Светлый фон

Люди метались. Никто не находил себе места. По всему выходило — спокойная жизнь на Лаоке закончилась.

* * *

Ох, как манят иные миры! Особенно ее ли ты вдруг понимаешь: дорога туда может открыться. А раньше ты о таком и не мечтал. Сам не мечтал и тех, кто рассказывал о подобном, не слушал. Дедов, охочих до россказней, гнал. А то и казнил! Смертушка все равно у стариков на пороге. Вот потому об иных мирах и болтают, вводят юношей в пустые мечтания. А юношам жить и служить. Вот по этой причине седых фантазеров лучше укоротить на голову, да побыстрее. А голову на копье насадить, как предупреждение другим. Дух Копья — судия! Если что-нибудь после смерти от их паршивой душонки останется — пусть и лезет в иные миры. Ведь мертвые сраму не имут. Они для живых — не помеха.

Так думал великий, ныне правящий эмир планеты Бедгог. Владыка воинов, судья над судьями. Всю жизнь думал так. Пока вдруг не открылось иное...

Страшно стало эмиру. И вспомнил он детские сказки.

Владыкой владела бессонница. Он не спал четвертые сутки подряд.

— Дер Голгн, — бормотал он, расхаживая по двору. — Бледный раб. Бледный...

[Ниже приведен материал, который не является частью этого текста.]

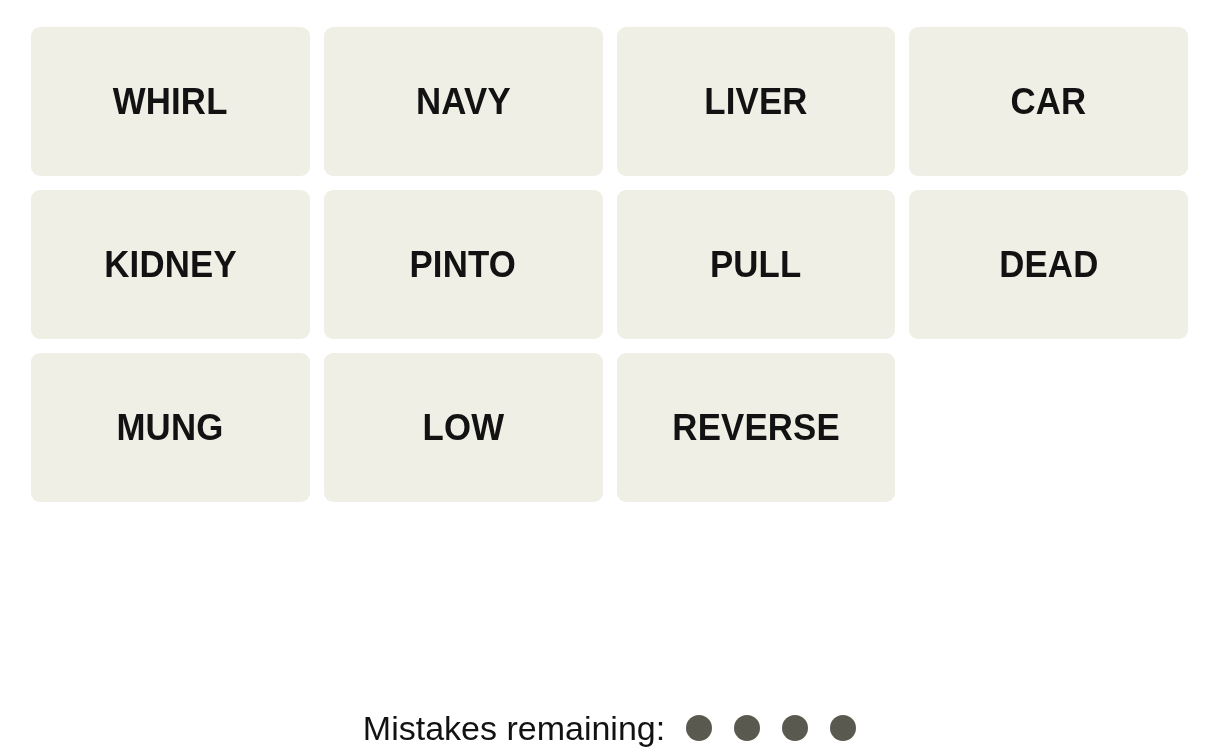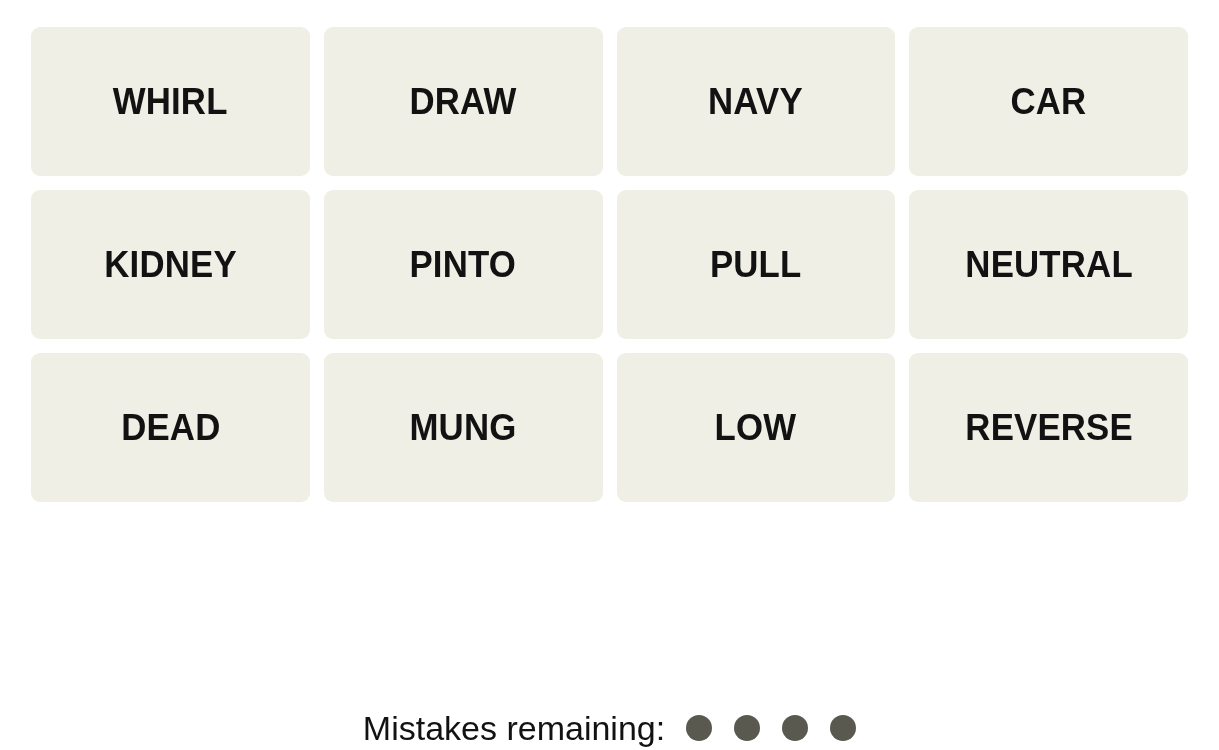"DRAW" button.word-tile { html: <button> <span>DRAW</span> </button> -> none }
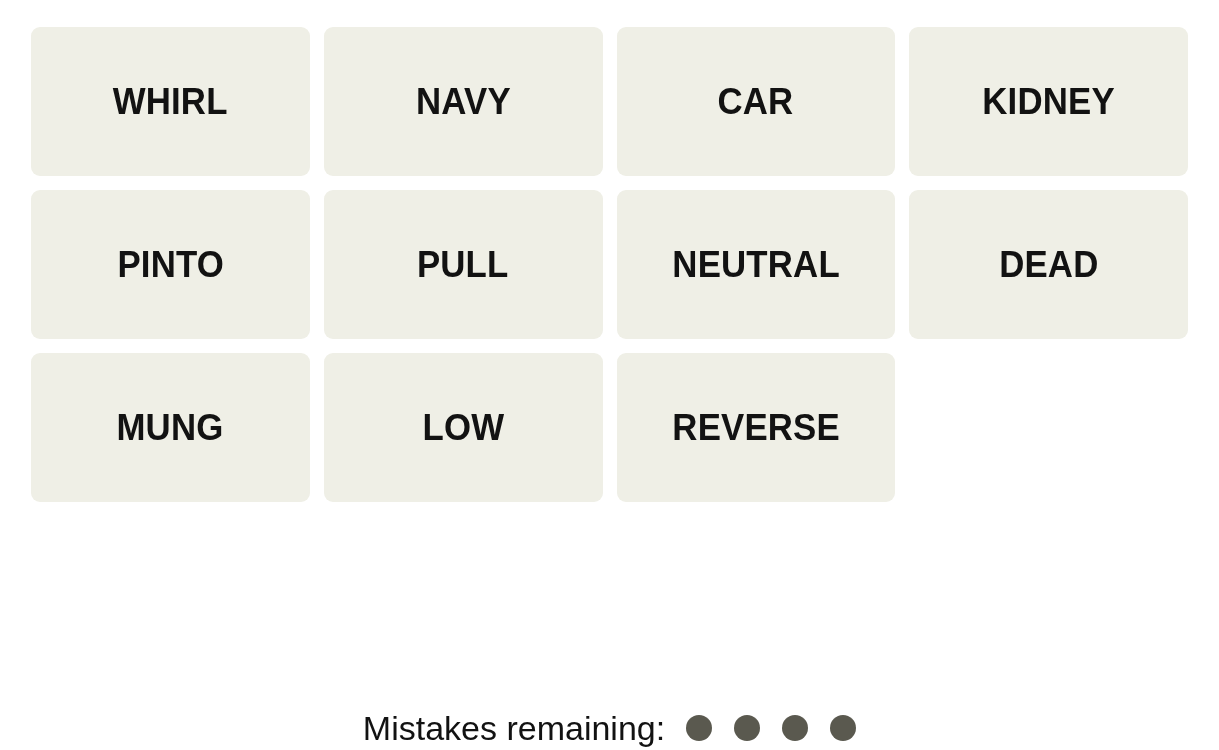"LIVER" button.word-tile { html: none -> <button> <span>LIVER</span> </button> }
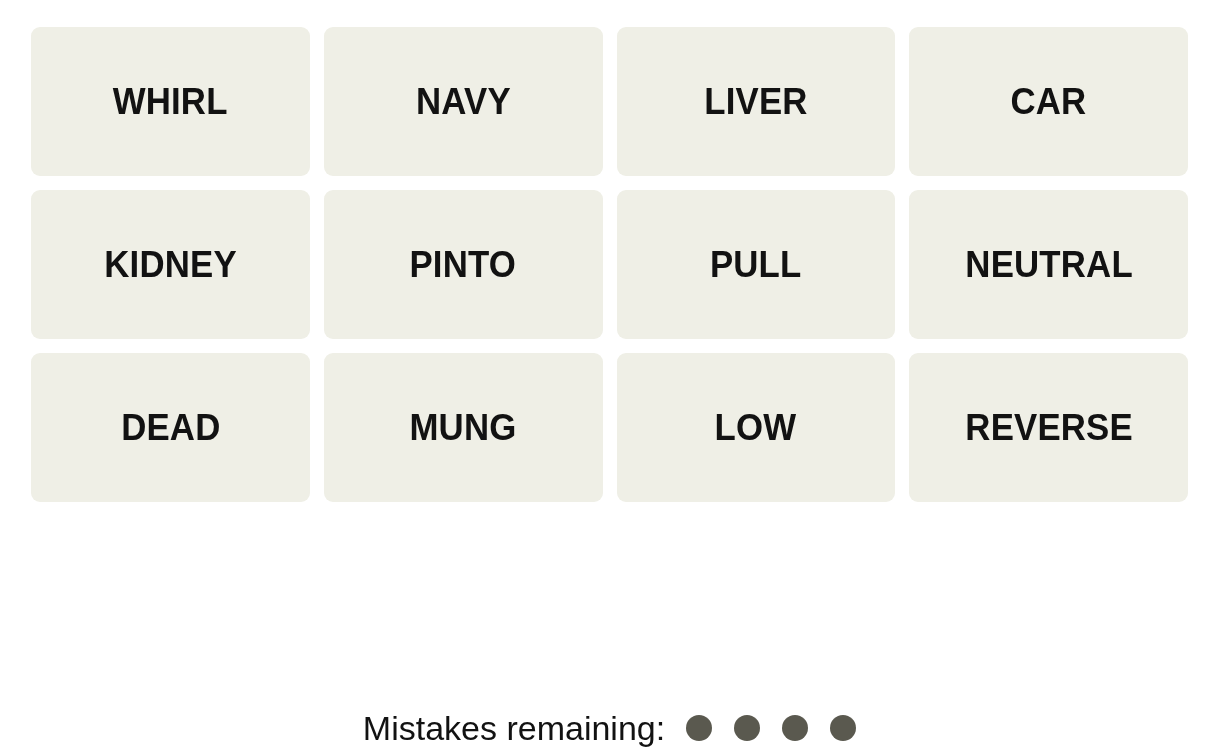"NEUTRAL" button.word-tile { html: <button> <span>NEUTRAL</span> </button> -> none }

Никто не внимал беспорядочным речам, воины и даже судьи были посажены под замок. Эмир хотел остаться один. Не потому, что челядь могла увидеть его беспокойство. Это видели многие, и не раз. Он хотел обдумать случившееся. Встреча с таким откровением — не шутка. И реальность Меона — богатого, плодородного, исчерченного широкими реками мира — тоже не шутка.

Он, Раг, умеет пытать. Ему говорят только правду. И иногда остаются живыми...

Сейчас владыка— всклокоченный, с красными, будто закатное солнце, глазами, вышагивал по двору. Деревянным шагом, словно какой-то дух земли, мерзкий для глаз человека. И эмиру казалось, что звезды дрожат. Как и его руки. Сильные, мозолистые руки мужчины зрелого возраста.

«Я не дагд. Я простой человек. Что мне делать?!»

Он встал столбом, задрал голову в небо. Вызов и мольба боролись между собой в его сердце.

— Сын, попей молока...

Благообразная, ухоженная старуха засеменила к нему по двору, держа в руках деревянную чашу с кумысом.

— Матушка, отойди от меня! — бросил эмир, не оглядываясь.

Та попятилась с огорченным лицом.

Мать он не запер. Жизнь матери — это святое. Но рабыня, собственность отца, мир его праху, не властна над ним! Не властна она и над судьбой Бедгога. Над решением, которое должно принять!

Раг облизал пересохшие красные губы, вспомнив события, происшедшие за последние дни. Бледный раб, привезенный судьями, с первого взгляда показался ему не человеком. Ублюдком, рожденным от злого духа и человеческой женщины. Или, может быть, небожителя и человеческой женщины. Разницы нет. Потому что даже младенцам известно, что все это — сказки рабов, болтовня. Есть Дух Копья в небесах. Есть человек на земле. И смертному никогда не постигнуть бессмертное.